[Edit difference data]
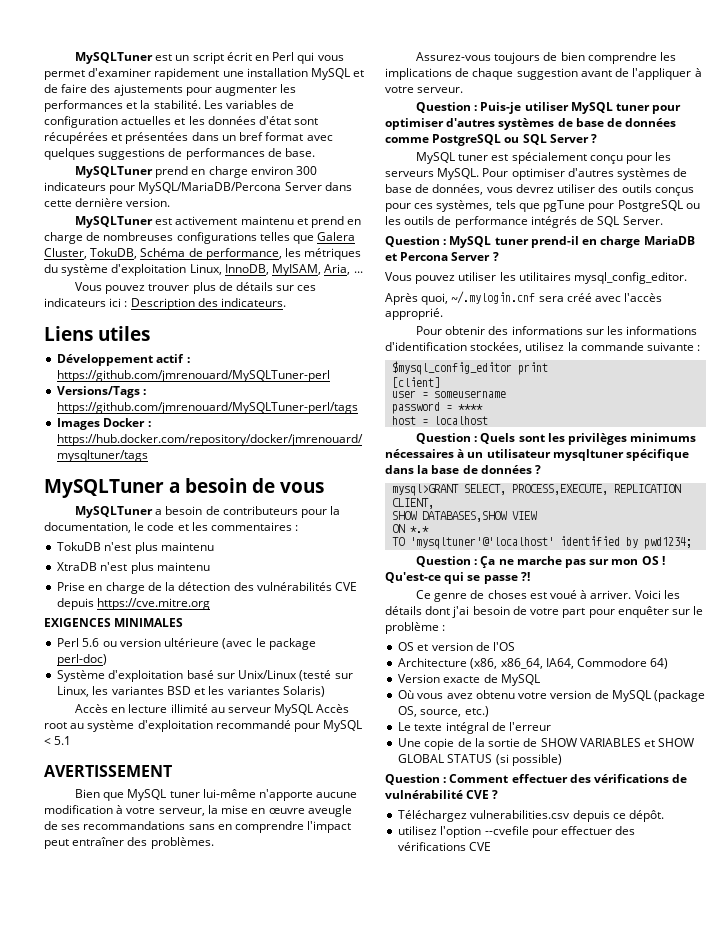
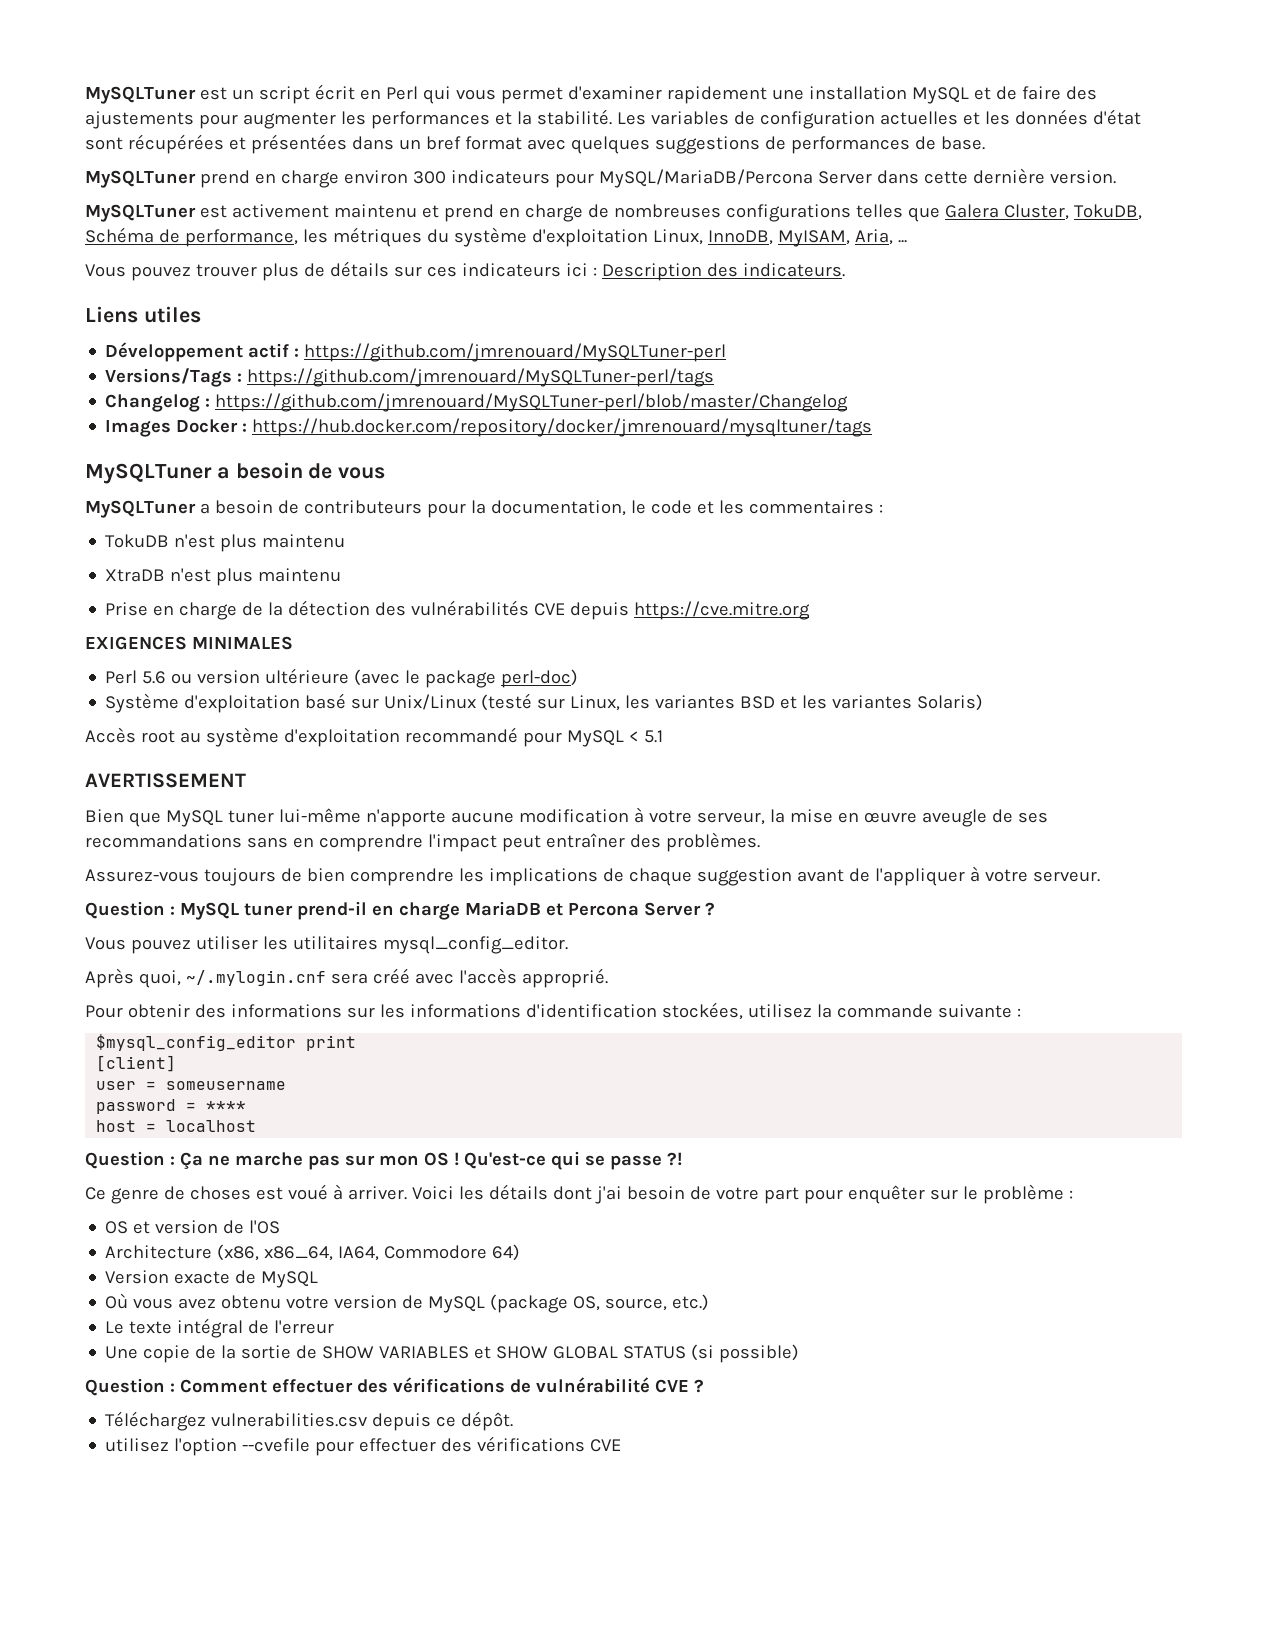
+ Changelog : https://github.com/jmrenouard/MySQLTuner-perl/blob/master/Changelog
- Accès en lecture illimité au serveur MySQL Accès root au système d'exploitation recommandé pour MySQL < 5.1
+ Accès root au système d'exploitation recommandé pour MySQL < 5.1
- Question : Puis-je utiliser MySQL tuner pour optimiser d'autres systèmes de base de données comme PostgreSQL ou SQL Server ?
- MySQL tuner est spécialement conçu pour les serveurs MySQL. Pour optimiser d'autres systèmes de base de données, vous devrez utiliser des outils conçus pour ces systèmes, tels que pgTune pour PostgreSQL ou les outils de performance intégrés de SQL Server.
- Question : Quels sont les privilèges minimums nécessaires à un utilisateur mysqltuner spécifique dans la base de données ?
- mysql>GRANT SELECT, PROCESS,EXECUTE, REPLICATION CLIENT,
- SHOW DATABASES,SHOW VIEW
- ON *.*
- TO 'mysqltuner'@'localhost' identified by pwd1234;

### Task description
Leaving out the pictures, return the records exactly as given.

### Answer to this problem
+ Changelog : https://github.com/jmrenouard/MySQLTuner-perl/blob/master/Changelog
- Accès en lecture illimité au serveur MySQL Accès root au système d'exploitation recommandé pour MySQL < 5.1
+ Accès root au système d'exploitation recommandé pour MySQL < 5.1
- Question : Puis-je utiliser MySQL tuner pour optimiser d'autres systèmes de base de données comme PostgreSQL ou SQL Server ?
- MySQL tuner est spécialement conçu pour les serveurs MySQL. Pour optimiser d'autres systèmes de base de données, vous devrez utiliser des outils conçus pour ces systèmes, tels que pgTune pour PostgreSQL ou les outils de performance intégrés de SQL Server.
- Question : Quels sont les privilèges minimums nécessaires à un utilisateur mysqltuner spécifique dans la base de données ?
- mysql>GRANT SELECT, PROCESS,EXECUTE, REPLICATION CLIENT,
- SHOW DATABASES,SHOW VIEW
- ON *.*
- TO 'mysqltuner'@'localhost' identified by pwd1234;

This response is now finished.